> **What needs to be done**
Using the word "encountered" as the filter, copy each matching line from the records.

> **The records**
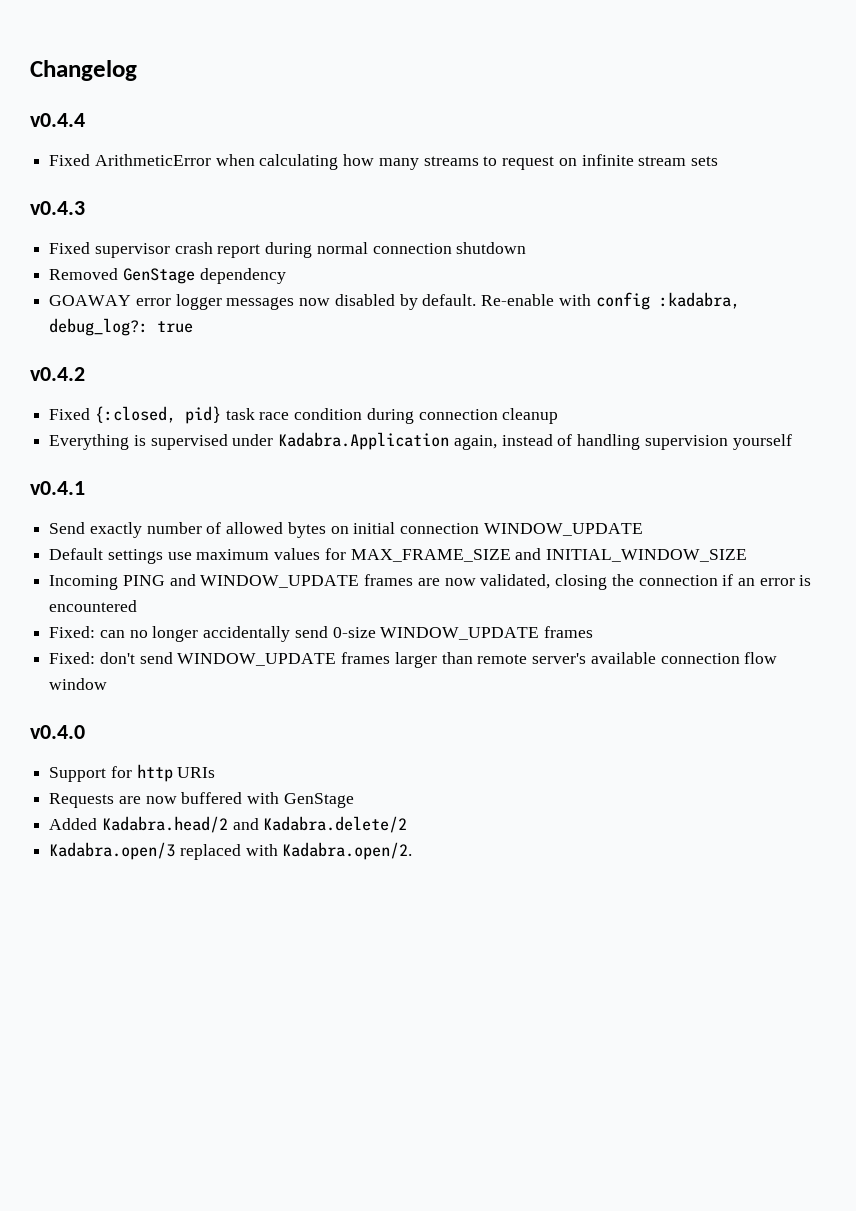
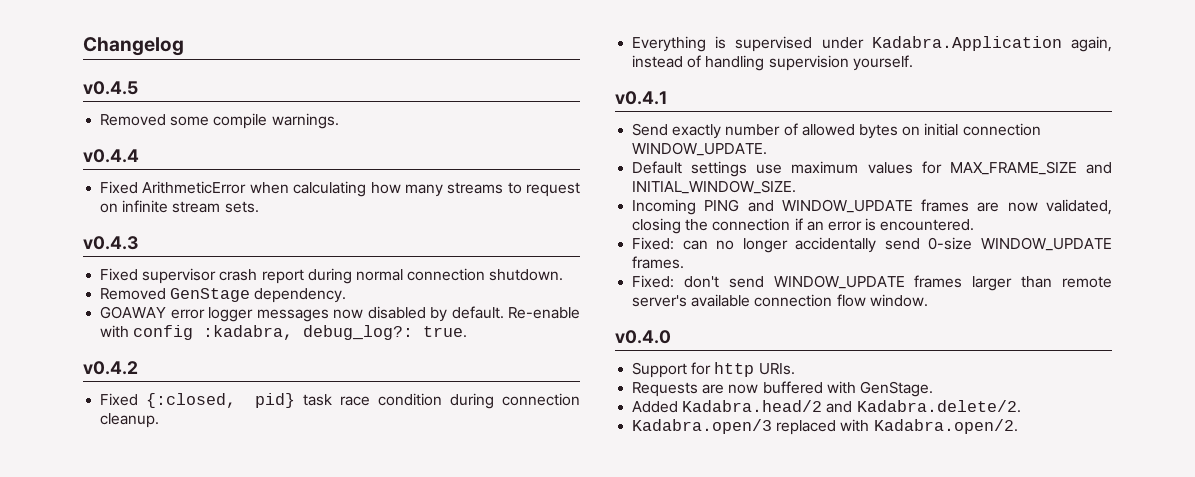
+ v0.4.5
+ Removed some compile warnings.
- Fixed ArithmeticError when calculating how many streams to request on infinite stream sets
+ Fixed ArithmeticError when calculating how many streams to request on infinite stream sets.
- Fixed supervisor crash report during normal connection shutdown
+ Fixed supervisor crash report during normal connection shutdown.
- Removed GenStage dependency
+ Removed GenStage dependency.
- Re-enable with config :kadabra, debug_log?: true
+ Re-enable with config :kadabra, debug_log?: true.
- Fixed {:closed, pid} task race condition during connection cleanup
+ Fixed {:closed, pid} task race condition during connection cleanup.
- Everything is supervised under Kadabra.Application again, instead of handling supervision yourself
+ Everything is supervised under Kadabra.Application again, instead of handling supervision yourself.
- Send exactly number of allowed bytes on initial connection WINDOW_UPDATE
+ Send exactly number of allowed bytes on initial connection WINDOW_UPDATE.
- Default settings use maximum values for MAX_FRAME_SIZE and INITIAL_WINDOW_SIZE
+ Default settings use maximum values for MAX_FRAME_SIZE and INITIAL_WINDOW_SIZE.
- Incoming PING and WINDOW_UPDATE frames are now validated, closing the connection if an error is encountered
+ Incoming PING and WINDOW_UPDATE frames are now validated, closing the connection if an error is encountered.
- Fixed: can no longer accidentally send 0-size WINDOW_UPDATE frames
+ Fixed: can no longer accidentally send 0-size WINDOW_UPDATE frames.
- Fixed: don't send WINDOW_UPDATE frames larger than remote server's available connection flow window
+ Fixed: don't send WINDOW_UPDATE frames larger than remote server's available connection flow window.
- Support for http URIs
+ Support for http URIs.
- Requests are now buffered with GenStage
+ Requests are now buffered with GenStage.
- Added Kadabra.head/2 and Kadabra.delete/2
+ Added Kadabra.head/2 and Kadabra.delete/2.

> **Reply**
- Incoming PING and WINDOW_UPDATE frames are now validated, closing the connection if an error is encountered
+ Incoming PING and WINDOW_UPDATE frames are now validated, closing the connection if an error is encountered.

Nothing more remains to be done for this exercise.